> _WHAT IS NEEDED_:
Give again, word for word, every line below from the one that has "implements AutoCloseable, and" through the one that has "- By adding", both included, and no others.

[Before-and-after change data]
==*==

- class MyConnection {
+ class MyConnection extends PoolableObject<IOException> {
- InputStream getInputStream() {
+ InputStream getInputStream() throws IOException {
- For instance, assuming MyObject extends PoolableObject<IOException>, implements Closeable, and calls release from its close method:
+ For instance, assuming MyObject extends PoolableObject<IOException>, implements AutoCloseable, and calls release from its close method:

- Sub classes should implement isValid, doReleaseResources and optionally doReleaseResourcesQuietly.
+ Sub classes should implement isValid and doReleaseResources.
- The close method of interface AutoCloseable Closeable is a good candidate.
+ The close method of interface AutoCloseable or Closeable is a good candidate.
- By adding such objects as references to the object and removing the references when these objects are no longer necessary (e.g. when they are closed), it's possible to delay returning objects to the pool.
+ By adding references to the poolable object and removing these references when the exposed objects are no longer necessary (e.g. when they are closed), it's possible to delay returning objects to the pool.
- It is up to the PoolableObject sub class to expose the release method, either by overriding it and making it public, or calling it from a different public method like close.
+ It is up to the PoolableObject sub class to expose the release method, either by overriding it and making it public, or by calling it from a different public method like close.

==*==

> _ANSWER TO THE PROBLEM_:
+ For instance, assuming MyObject extends PoolableObject<IOException>, implements AutoCloseable, and calls release from its close method:

- Sub classes should implement isValid, doReleaseResources and optionally doReleaseResourcesQuietly.
+ Sub classes should implement isValid and doReleaseResources.
- The close method of interface AutoCloseable Closeable is a good candidate.
+ The close method of interface AutoCloseable or Closeable is a good candidate.
- By adding such objects as references to the object and removing the references when these objects are no longer necessary (e.g. when they are closed), it's possible to delay returning objects to the pool.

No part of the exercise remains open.